NextSteamGame

NextSteamGame is a Steam recommendation project built around the idea that games should be matched by what they are, not only by player-overlap signals.

The project has three main layers:

a metadata pipeline that builds and enriches steam_metadata.db
a review/semantics pipeline that builds steam_initial_noncanon.db and steam_final_canon.db
a live app stack that serves recommendations through FastAPI + a React frontend backed by Postgres

App Stack

Current runtime shape:

Pipeline:

backend: FastAPI
frontend: Next.js / React
runtime game store: Postgres
retrieval target: local Chroma
upstream build artifacts: SQLite

The app flow is:

search for a Steam game
open it as the reference profile
inspect and adjust its focus vectors, identity tags, genres, and appeal axes
rerank recommendations from the game’s actual semantic profile

Main Databases

By default the databases live in data/:

steam_metadata.db
steam_initial_noncanon.db
steam_final_canon.db
chroma/

Path handling is centralized in:

db_creation/paths.py

Pipeline Overview

The database build flow is intentionally stage-based.

1. Metadata Stage

Entrypoint:

db_creation/metadata_db.py

This stage:

refreshes Steam Store metadata for appids already present in steam_metadata.db
writes steam_metadata.db
backfills extra storefront art assets like:
- logo_image
- library_hero_image
- library_capsule_image

Internal modules:

Run:

cd db_creation
python3 metadata_db.py

2. Non-Canonical Semantics Stage

Entrypoint:

db_creation/initial_noncanon_db.py

This stage:

reads steam_metadata.db
fetches and samples Steam reviews
uses filter=all first, then falls back to recent if Steam pagination stalls too early
builds a raw semantic profile from the review corpus
writes steam_initial_noncanon.db

Current non-canonical schema direction:

focus vectors
- mechanics
- narrative
- vibe
- structure_loop
genre spine
- primary
- sub
- sub_sub
identity metadata
- signature_tag
- niche_anchors
- identity_tags
- music_primary
- music_secondary
- micro_tags

The review sampler currently keeps separate lanes for:

descriptive
artistic
music
systems_depth

3. Canon Export Stage

Entrypoint:

db_creation/canon_export.py

This stage:

reads the non-canonical DB
exports canonical tag group CSVs into db_creation/analysis/

4. Final Canonical DB Stage

Entrypoint:

db_creation/final_db.py

This stage:

reads the non-canonical DB
reads canonical mapping CSVs
builds steam_final_canon.db

5. Chroma Migration Stage

Entrypoint:

db_creation/chroma_db_migration.py

This stage:

reads steam_final_canon.db
writes retrieval-ready records into local Chroma

6. Visualization / QA Stage

Entrypoint:

db_creation/final_db_viz.py

This stage:

reads steam_final_canon.db
generates QA charts and summary artifacts

Entry Point Pattern

Top-level stage scripts in db_creation/ are intentionally lightweight orchestration entrypoints.

The pattern is:

constants/config at the top
a run_...() function for the stage
a print_run_configuration()
a print_run_summary(...)
a small main() that reads like the workflow

Examples:

Metadata Art Fields

The metadata layer currently uses these storefront image fields in games:

header_image
capsule_image
capsule_imagev5
background_image
background_image_raw
logo_image
library_hero_image
library_capsule_image

icon_image was intentionally removed from the active pipeline because it was not being populated reliably and is not used by the app.
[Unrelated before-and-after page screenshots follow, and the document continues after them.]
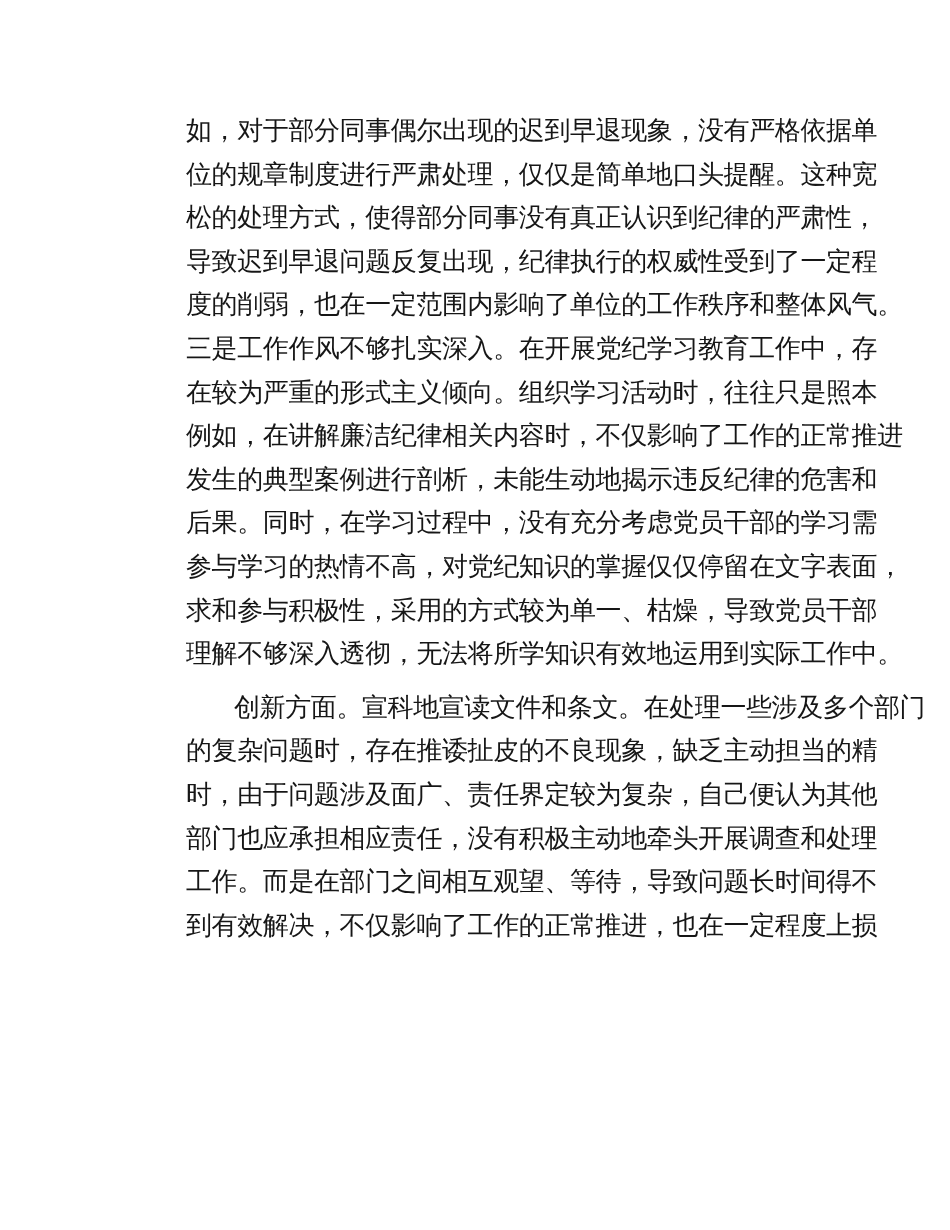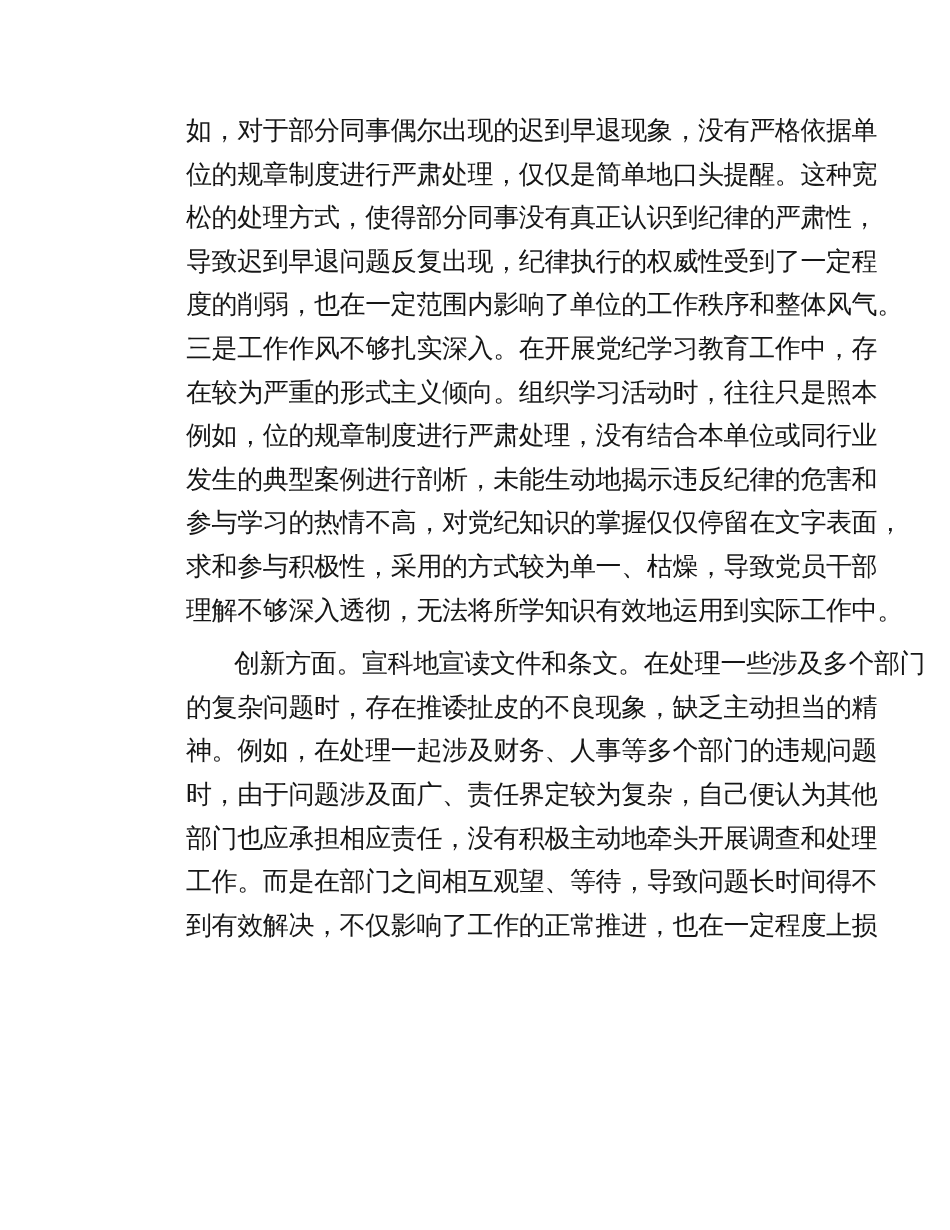--- a/index.html
+++ b/index.html
@@ -50,29 +50,29 @@
 <div class="page">
   <div class="text-block" id="document-body">
       <div class="paragraph">
         <div class="line">如，对于部分同事偶尔出现的迟到早退现象，没有严格依据单</div>
         <div class="line">位的规章制度进行严肃处理，仅仅是简单地口头提醒。这种宽</div>
         <div class="line">松的处理方式，使得部分同事没有真正认识到纪律的严肃性，</div>
         <div class="line">导致迟到早退问题反复出现，纪律执行的权威性受到了一定程</div>
         <div class="line">度的削弱，也在一定范围内影响了单位的工作秩序和整体风气。</div>
         <div class="line">三是工作作风不够扎实深入。在开展党纪学习教育工作中，存</div>
         <div class="line">在较为严重的形式主义倾向。组织学习活动时，往往只是照本</div>
-        <div class="line">例如，位的规章制度进行严肃处理，没有结合本单位或同行业</div>
+        <div class="line">例如，在讲解廉洁纪律相关内容时，不仅影响了工作的正常推进</div>
         <div class="line">发生的典型案例进行剖析，未能生动地揭示违反纪律的危害和</div>
+        <div class="line">后果。同时，在学习过程中，没有充分考虑党员干部的学习需</div>
         <div class="line">参与学习的热情不高，对党纪知识的掌握仅仅停留在文字表面，</div>
         <div class="line">求和参与积极性，采用的方式较为单一、枯燥，导致党员干部</div>
         <div class="line">理解不够深入透彻，无法将所学知识有效地运用到实际工作中。</div>
       </div>
       <div class="paragraph indented">
         <div class="line">创新方面。宣科地宣读文件和条文。在处理一些涉及多个部门</div>
         <div class="line">的复杂问题时，存在推诿扯皮的不良现象，缺乏主动担当的精</div>
-        <div class="line">神。例如，在处理一起涉及财务、人事等多个部门的违规问题</div>
         <div class="line">时，由于问题涉及面广、责任界定较为复杂，自己便认为其他</div>
         <div class="line">部门也应承担相应责任，没有积极主动地牵头开展调查和处理</div>
         <div class="line">工作。而是在部门之间相互观望、等待，导致问题长时间得不</div>
         <div class="line">到有效解决，不仅影响了工作的正常推进，也在一定程度上损</div>
       </div>
     </div>
 </div>
 
 </body></html>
Frontend / Recommendation Surface

The live UI is built around:

a search-first landing page
a profile-building second screen
a results screen with ongoing tuning

The recommendation controls currently include:

match weighting
- vector
- genre
- appeal
- music
context weighting
- mechanics
- narrative
- vibe
- structure_loop
compatibility UI still exposes uniqueness and music, but the long-term semantic model is moving toward:
- four focus vectors
- separate identity metadata for hook/music specificity
appeal axes
- challenge
- complexity
- pace
- narrative_focus
- social_energy
- creativity
per-context tag weighting
genre tree toggles

Running the App

Environment

The semantics pipeline reads the OpenAI key from the process environment:

OPENAI_API_KEY
STEAM_REC_POSTGRES_DSN

app.py loads .env from the repo root before checking STEAM_REC_POSTGRES_DSN. The semantics pipeline still reads OPENAI_API_KEY from the process environment.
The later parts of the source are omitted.